## [What to produce]
Go through the data below and copy each line where the word "background" occurs.
═════ Records for the task
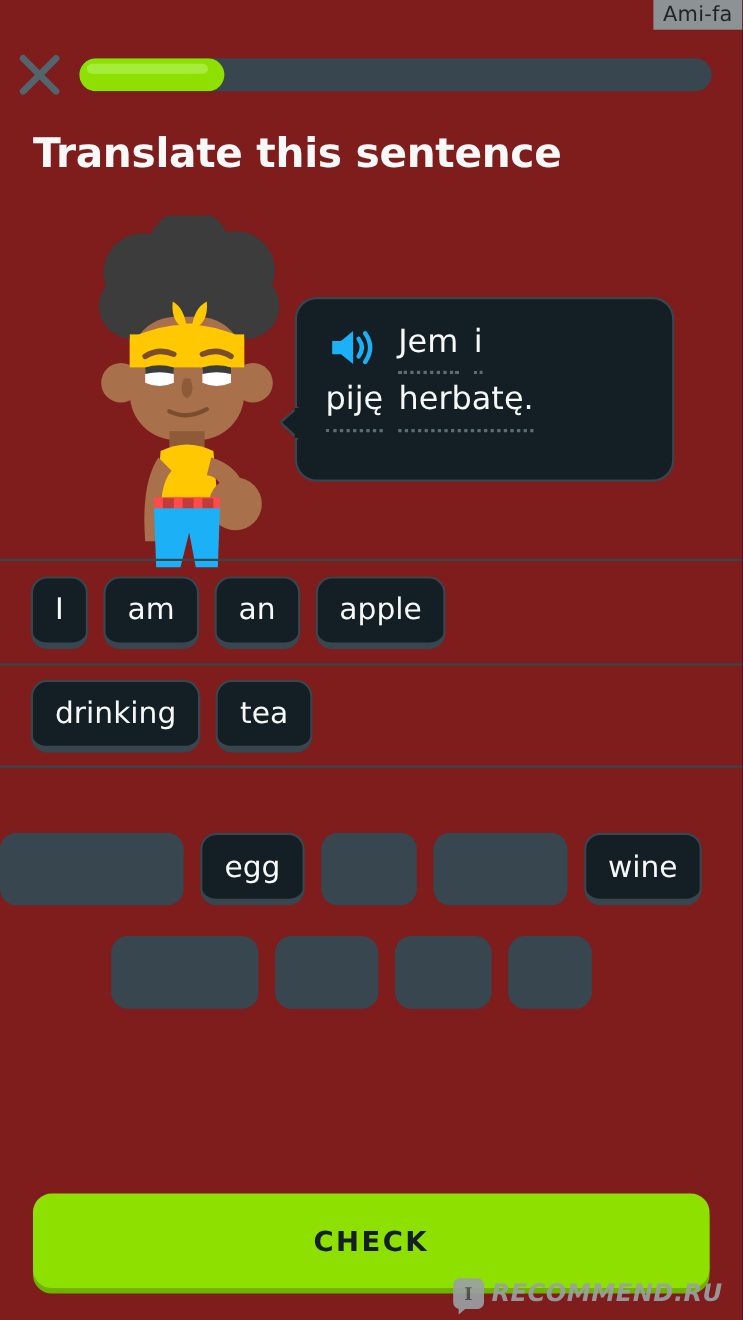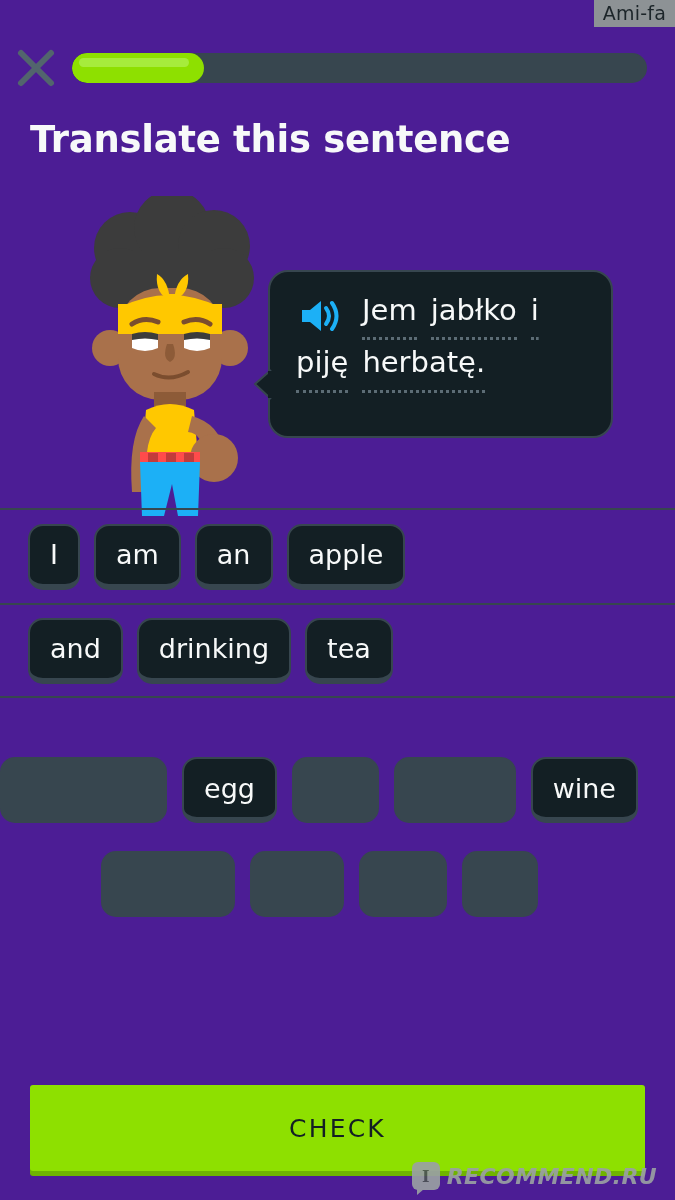--- a/index.html
+++ b/index.html
@@ -12,7 +12,7 @@
   .screen {
     position: relative;
     width: 675px; height: 1200px;
-    background: #4c1d95;
+    background: #7f1d1d;
   }
 
   

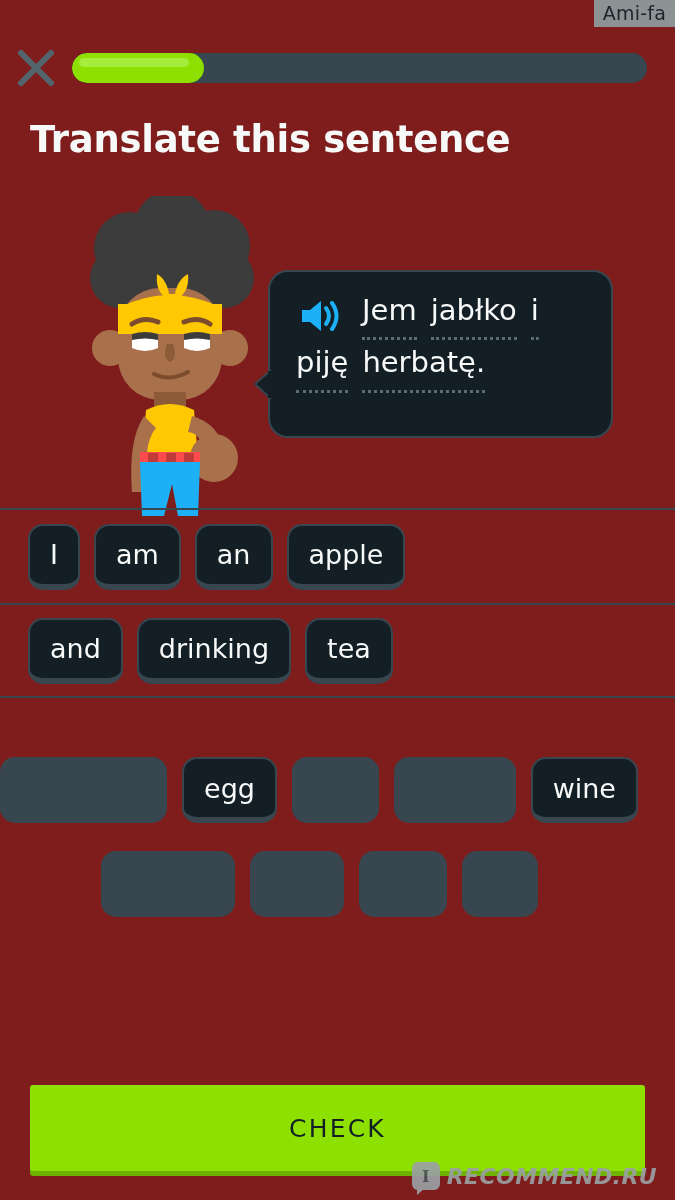--- a/index.html
+++ b/index.html
@@ -306,7 +306,6 @@
       </span>
       <span class="phrase">
         <span class="word">Jem</span>
-        <span class="word">jabłko</span>
         <span class="word">i</span>
       </span>
     </div>

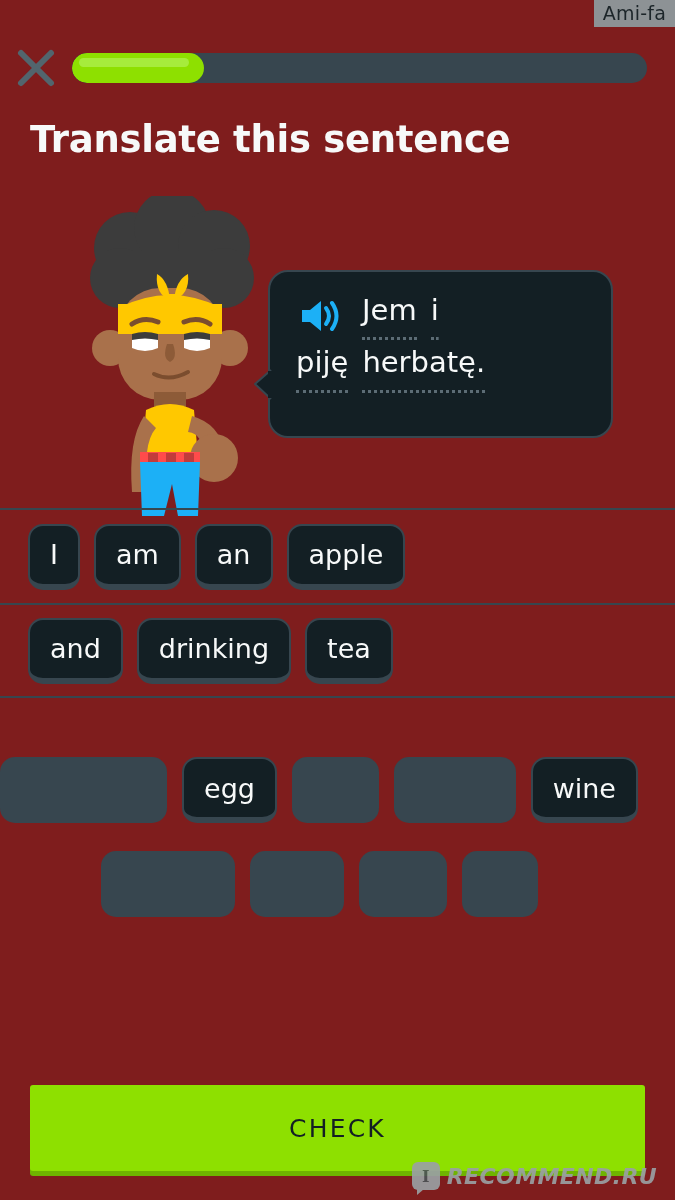--- a/index.html
+++ b/index.html
@@ -326,7 +326,6 @@
       <span class="tile">apple</span>
     </div>
     <div class="answer-row">
-      <span class="tile">and</span>
       <span class="tile">drinking</span>
       <span class="tile">tea</span>
     </div>

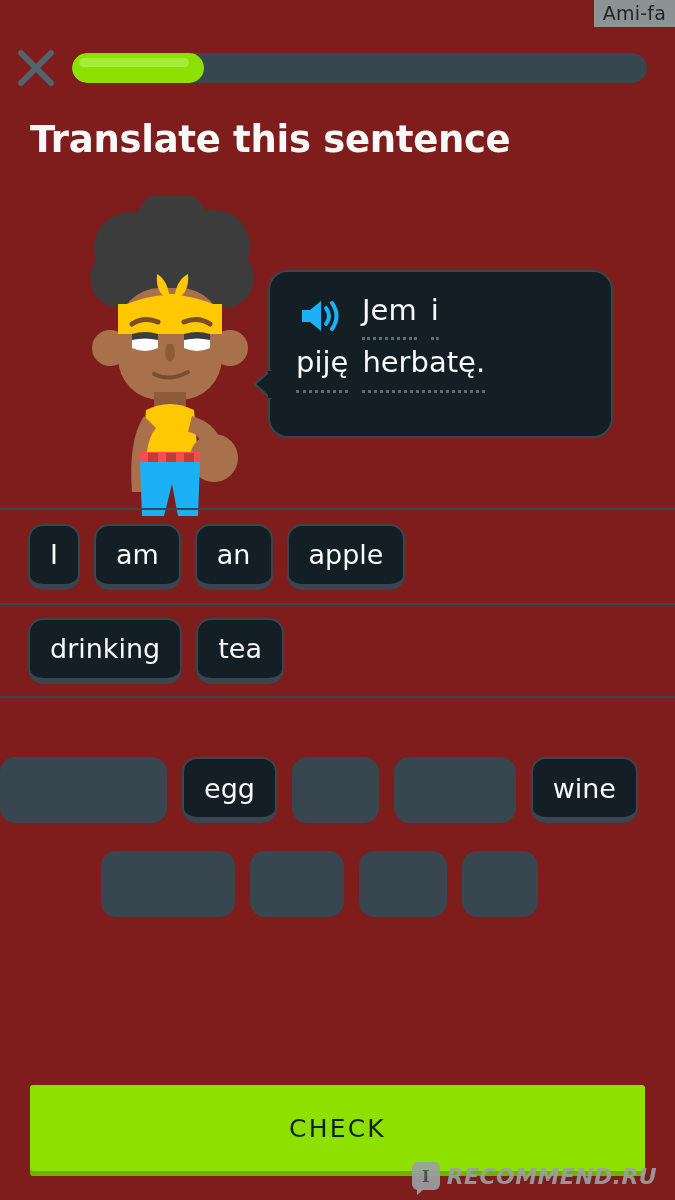--- a/index.html
+++ b/index.html
@@ -169,11 +169,11 @@
     width: 100%; height: 86px;
     background: #8ee000;
     border: none;
-    border-radius: 3px;
+    border-radius: 17px;
     box-shadow: 0 5px 0 0 #6fb300;
     color: #131f24;
     font-size: 25px;
-    font-weight: normal;
+    font-weight: bold;
     letter-spacing: 2.2px;
     font-family: "DejaVu Sans", sans-serif;
     display: flex; align-items: center; justify-content: center; text-align: center;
══════════
## [Answer for this exercise]
-    background: #4c1d95;
+    background: #7f1d1d;
     background: #8ee000;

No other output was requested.